Semantic-guided Gaussian Splatting for High-Fidelity Underwater Scene Reconstruction
Pith reviewed 2026-05-18 19:55 UTC · model grok-4.3
The pith
Augmenting 3D Gaussians with CLIP semantic features and adaptive reallocation improves underwater reconstruction where photometric signals alone fall short.
A machine-rendered reading of the paper's core claim, the machinery that carries it, and where it could break.
Core claim
Each Gaussian primitive is augmented with a learnable semantic feature supervised by CLIP-based region embeddings. A semantic consistency loss aligns the geometric reconstruction with these high-level semantics, while an adaptive reallocation strategy redistributes representation capacity based on primitive importance and error to mitigate imbalance from conventional densification. The result is improved structural coherence, preserved object boundaries, and more effective modeling of low-visibility regions in underwater environments.
What carries the argument
Learnable semantic features attached to each Gaussian primitive and aligned through a semantic consistency loss to CLIP-derived region embeddings, paired with an adaptive primitive reallocation mechanism driven by reconstruction error.
If this is right
- Structural coherence improves and salient object boundaries are preserved under challenging underwater visibility conditions.
- Representation capacity shifts toward low-visibility regions without increasing overall computational cost.
- Overfitting in well-observed areas decreases while detail in sparsely observed or hazy areas increases.
- Average PSNR, SSIM, and LPIPS improve over state-of-the-art baselines on real-world underwater datasets.
Where Pith is reading between the lines
- The same semantic-augmentation pattern could be tested in other domains with non-uniform image quality, such as foggy terrestrial or low-light indoor scenes.
- Adaptive reallocation driven by error might reduce the total number of primitives needed for acceptable fidelity in field photogrammetry.
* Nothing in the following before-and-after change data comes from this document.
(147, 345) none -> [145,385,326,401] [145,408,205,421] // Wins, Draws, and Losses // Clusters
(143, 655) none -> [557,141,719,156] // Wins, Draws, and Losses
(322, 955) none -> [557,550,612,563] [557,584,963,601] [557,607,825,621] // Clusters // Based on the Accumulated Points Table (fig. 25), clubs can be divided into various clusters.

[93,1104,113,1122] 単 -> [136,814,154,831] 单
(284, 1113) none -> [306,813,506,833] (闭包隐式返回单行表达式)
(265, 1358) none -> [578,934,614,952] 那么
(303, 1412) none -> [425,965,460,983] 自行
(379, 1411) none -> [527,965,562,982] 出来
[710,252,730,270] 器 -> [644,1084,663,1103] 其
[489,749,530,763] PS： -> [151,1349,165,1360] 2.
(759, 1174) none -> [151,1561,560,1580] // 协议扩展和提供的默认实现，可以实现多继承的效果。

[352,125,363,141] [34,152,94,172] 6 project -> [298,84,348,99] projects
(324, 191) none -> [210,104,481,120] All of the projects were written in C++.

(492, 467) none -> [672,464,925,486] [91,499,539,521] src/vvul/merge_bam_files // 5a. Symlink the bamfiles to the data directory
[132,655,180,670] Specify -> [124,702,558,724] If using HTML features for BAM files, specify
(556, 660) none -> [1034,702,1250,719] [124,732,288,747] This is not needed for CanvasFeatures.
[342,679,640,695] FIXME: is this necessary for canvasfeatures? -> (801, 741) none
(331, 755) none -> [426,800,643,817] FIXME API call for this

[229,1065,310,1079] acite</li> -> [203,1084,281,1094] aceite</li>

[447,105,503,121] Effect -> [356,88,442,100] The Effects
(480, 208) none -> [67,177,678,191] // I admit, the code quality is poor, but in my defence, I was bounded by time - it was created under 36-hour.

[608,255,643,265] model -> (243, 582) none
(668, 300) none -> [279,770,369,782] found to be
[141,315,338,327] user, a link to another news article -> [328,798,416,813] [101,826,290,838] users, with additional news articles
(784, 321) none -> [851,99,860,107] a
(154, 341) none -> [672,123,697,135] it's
- Combining the semantic priors with additional sensor modalities, such as depth from sonar, could further stabilize reconstruction where optical data is weakest.
Load-bearing premise
CLIP embeddings trained on natural images supply reliable semantic supervision even for underwater scenes whose appearance is altered by scattering, attenuation, and color shifts.
What would settle it
An ablation study on the SeaThru-NeRF or S-UW datasets that removes the semantic consistency loss and measures whether the reported gains in PSNR, SSIM, and LPIPS disappear would test whether the semantic component is necessary.
Figures
read the original abstract
Accurate 3D reconstruction in degraded imaging conditions remains a key challenge in photogrammetry and neural rendering. In underwater environments, spatially varying visibility caused by scattering, attenuation, and sparse observations leads to highly non-uniform information quality. Existing 3D Gaussian Splatting (3DGS) methods typically optimize primitives based on photometric signals alone, resulting in imbalanced representation, with overfitting in well-observed regions and insufficient reconstruction in degraded areas. In this paper, we propose SWAGSplatting (Semantic-guided Water-scene Augmented Gaussian Splatting), a multimodal framework that integrates semantic priors into 3DGS for robust, high-fidelity underwater reconstruction. Each Gaussian primitive is augmented with a learnable semantic feature, supervised by CLIP-based embeddings derived from region-level cues. A semantic consistency loss is introduced to align geometric reconstruction with high-level semantics, improving structural coherence and preserving salient object boundaries under challenging conditions. Furthermore, we propose an adaptive Gaussian primitive reallocation strategy that redistributes representation capacity based on both primitive importance and reconstruction error, mitigating the imbalance introduced by conventional densification. This enables more effective modeling of low-visibility regions without increasing computational cost. Extensive experiments on real-world datasets, including SeaThru-NeRF, Submerged3D, and S-UW, demonstrate that the proposed method consistently outperforms state-of-the-art approaches in terms of average PSNR, SSIM, and LPIPS. The results validate the effectiveness of integrating semantic priors for high-fidelity underwater scene reconstruction. Code is available at https://github.com/theflash987/SWAGSplatting.
Editorial analysis
A structured set of objections, weighed in public.
Referee Report
Summary. The manuscript proposes SWAGSplatting, an extension of 3D Gaussian Splatting for underwater scenes. Each Gaussian primitive is augmented with a learnable semantic feature supervised by CLIP embeddings from region-level cues; a semantic consistency loss aligns geometric reconstruction with high-level semantics to improve coherence in low-visibility areas; an adaptive reallocation strategy redistributes primitives according to importance and error. Experiments on SeaThru-NeRF, Submerged3D, and S-UW report consistent gains in average PSNR, SSIM, and LPIPS over prior methods, with code released.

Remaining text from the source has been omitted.